TASK DIRECTIONS
Return exactly those lines of the material below that fall between the line holding "the MEGS-A instrument." and the line holding "coronal dimming analysis.", inclusive.

EXTRACTED INFORMATION
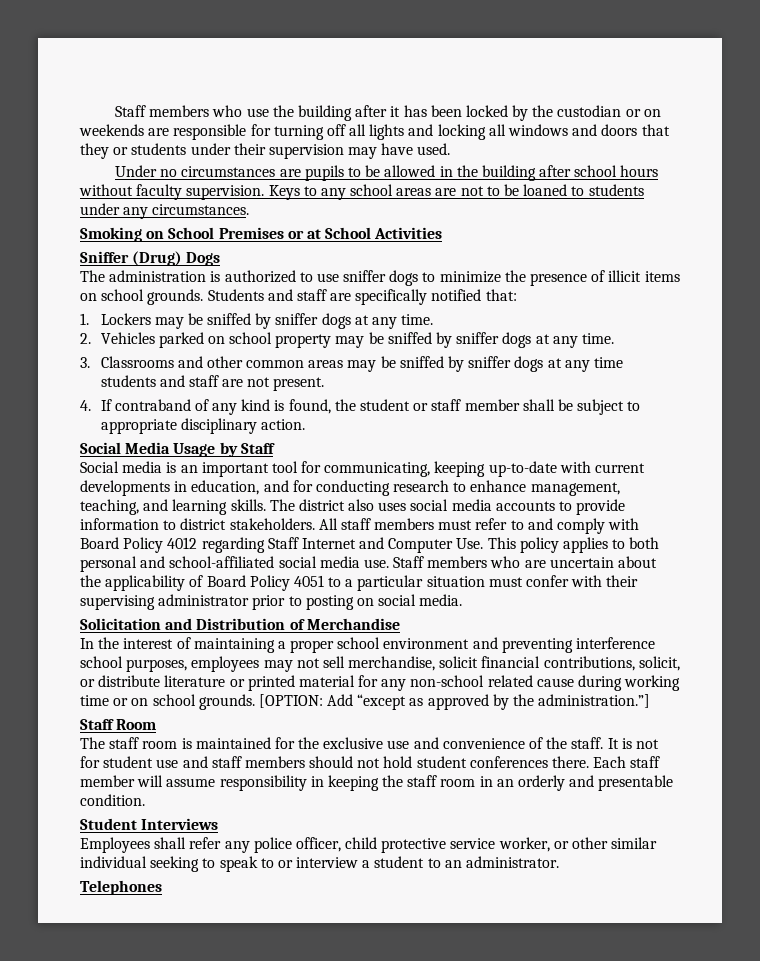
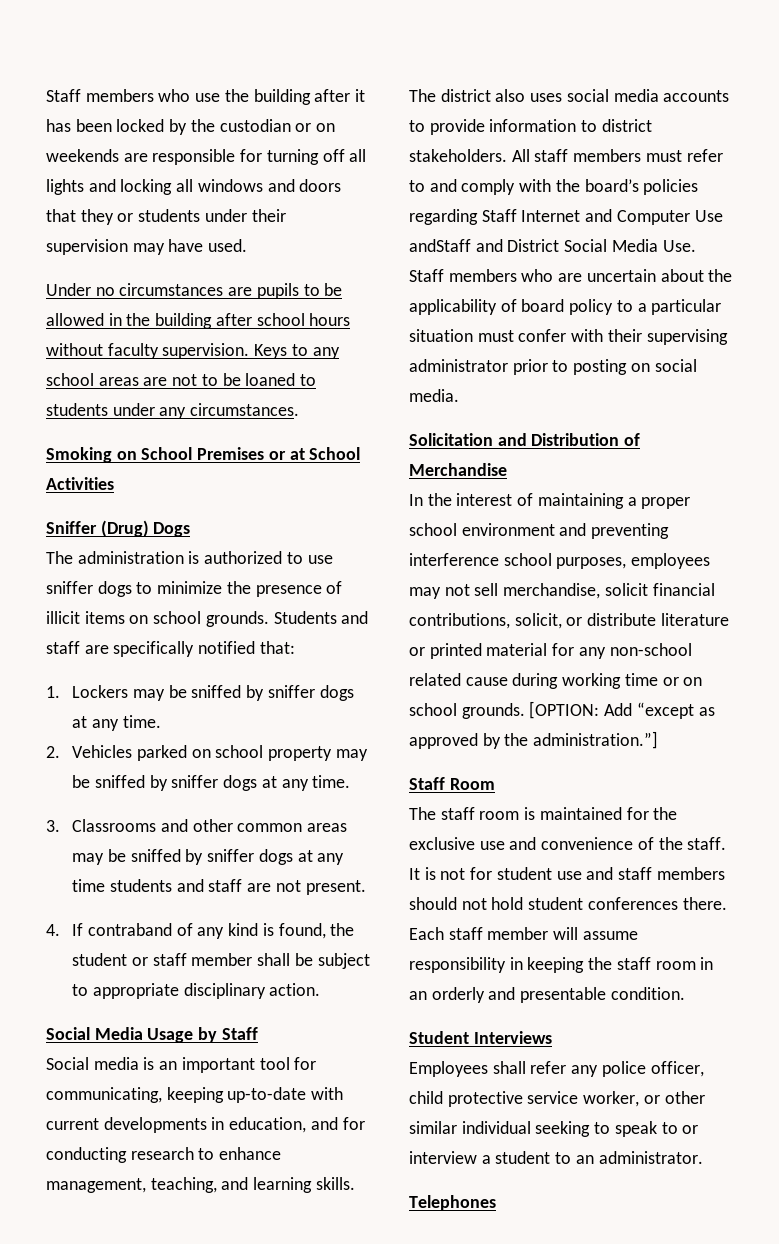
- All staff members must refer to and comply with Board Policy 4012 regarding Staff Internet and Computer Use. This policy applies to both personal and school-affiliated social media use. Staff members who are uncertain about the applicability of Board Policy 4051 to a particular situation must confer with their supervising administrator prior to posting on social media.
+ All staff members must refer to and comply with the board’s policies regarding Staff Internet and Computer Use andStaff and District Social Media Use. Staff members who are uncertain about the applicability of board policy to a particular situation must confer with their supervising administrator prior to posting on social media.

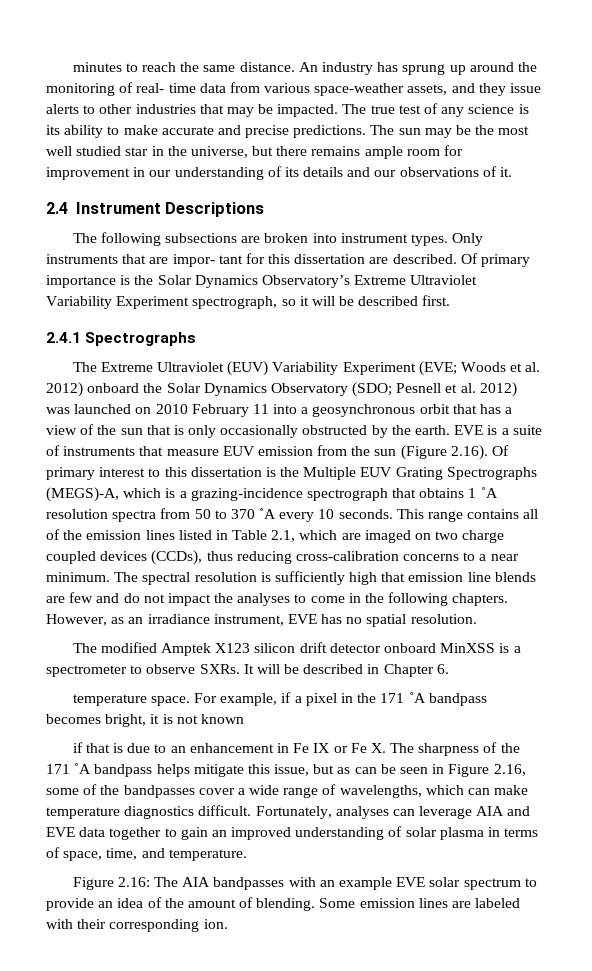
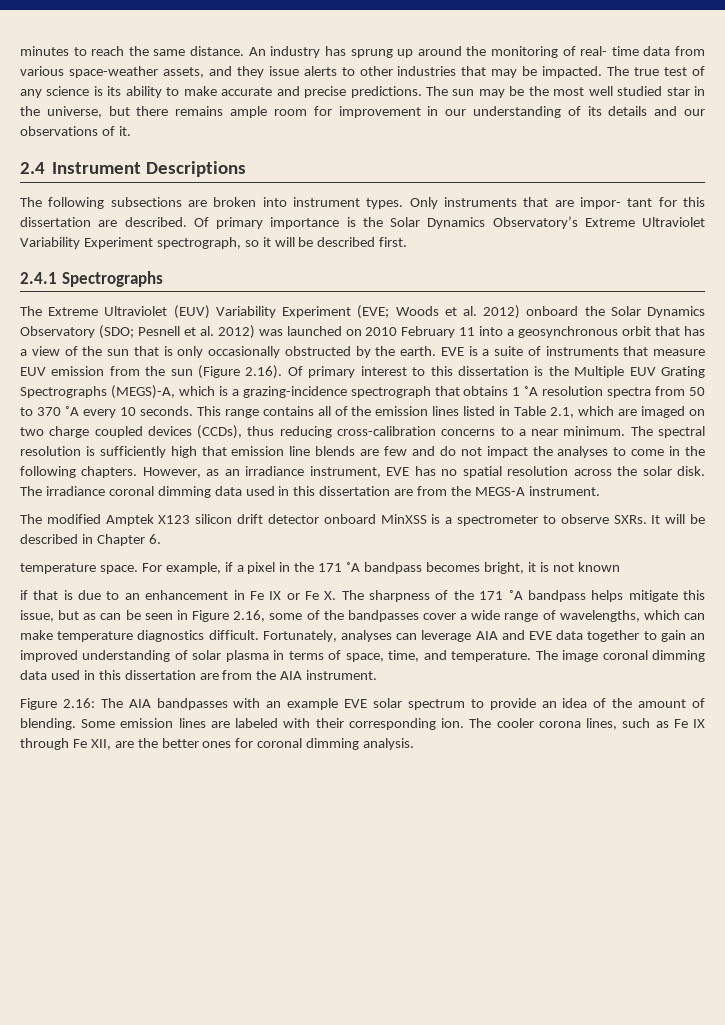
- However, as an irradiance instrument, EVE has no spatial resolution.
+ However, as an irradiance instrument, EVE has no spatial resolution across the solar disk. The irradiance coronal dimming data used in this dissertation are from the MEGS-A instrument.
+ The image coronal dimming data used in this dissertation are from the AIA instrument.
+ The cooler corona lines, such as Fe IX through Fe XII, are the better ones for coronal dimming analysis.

==

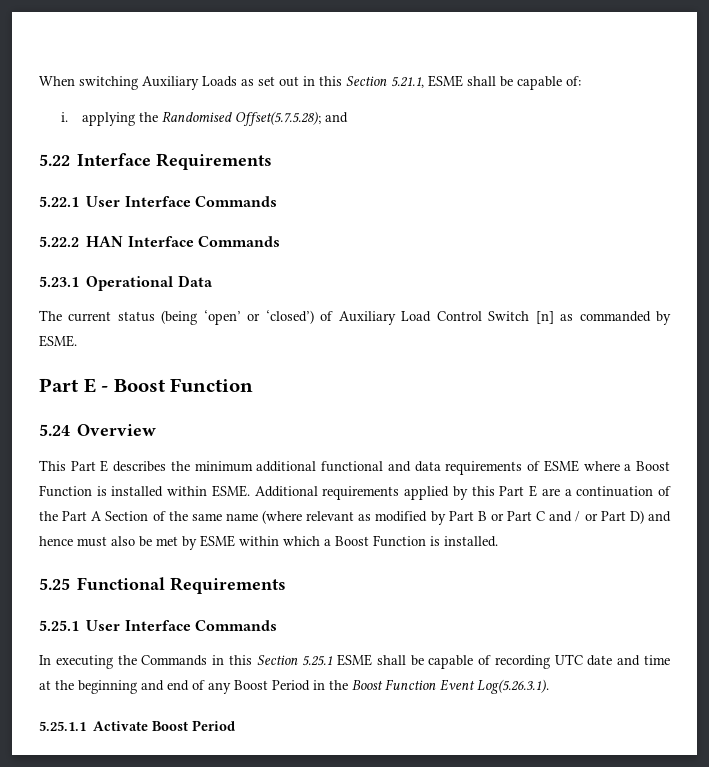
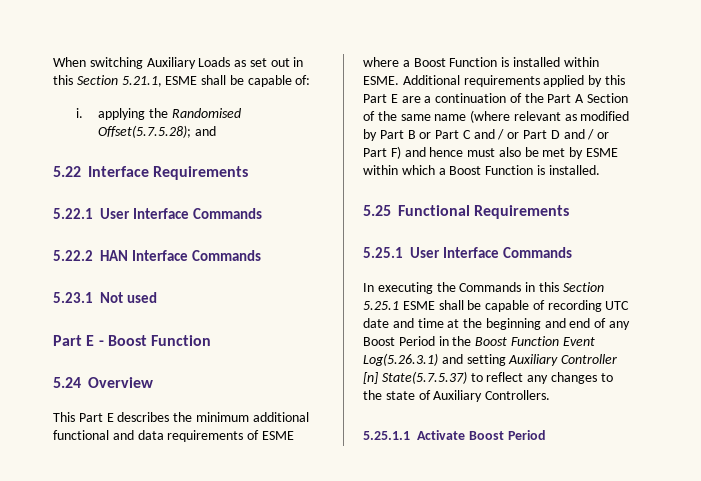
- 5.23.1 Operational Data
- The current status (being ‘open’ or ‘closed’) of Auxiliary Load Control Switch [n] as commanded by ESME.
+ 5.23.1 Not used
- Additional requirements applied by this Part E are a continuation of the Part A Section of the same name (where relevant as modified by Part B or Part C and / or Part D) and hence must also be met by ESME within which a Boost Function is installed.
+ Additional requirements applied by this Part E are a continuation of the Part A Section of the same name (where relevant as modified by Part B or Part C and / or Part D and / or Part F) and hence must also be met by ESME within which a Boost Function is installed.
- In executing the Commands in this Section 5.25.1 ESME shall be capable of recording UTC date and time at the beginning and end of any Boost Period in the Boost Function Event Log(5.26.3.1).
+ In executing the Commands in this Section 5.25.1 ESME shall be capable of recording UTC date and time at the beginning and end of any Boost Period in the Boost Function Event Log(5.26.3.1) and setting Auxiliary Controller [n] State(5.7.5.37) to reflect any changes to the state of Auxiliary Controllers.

RESULT OF THIS EXERCISE
+ However, as an irradiance instrument, EVE has no spatial resolution across the solar disk. The irradiance coronal dimming data used in this dissertation are from the MEGS-A instrument.
+ The image coronal dimming data used in this dissertation are from the AIA instrument.
+ The cooler corona lines, such as Fe IX through Fe XII, are the better ones for coronal dimming analysis.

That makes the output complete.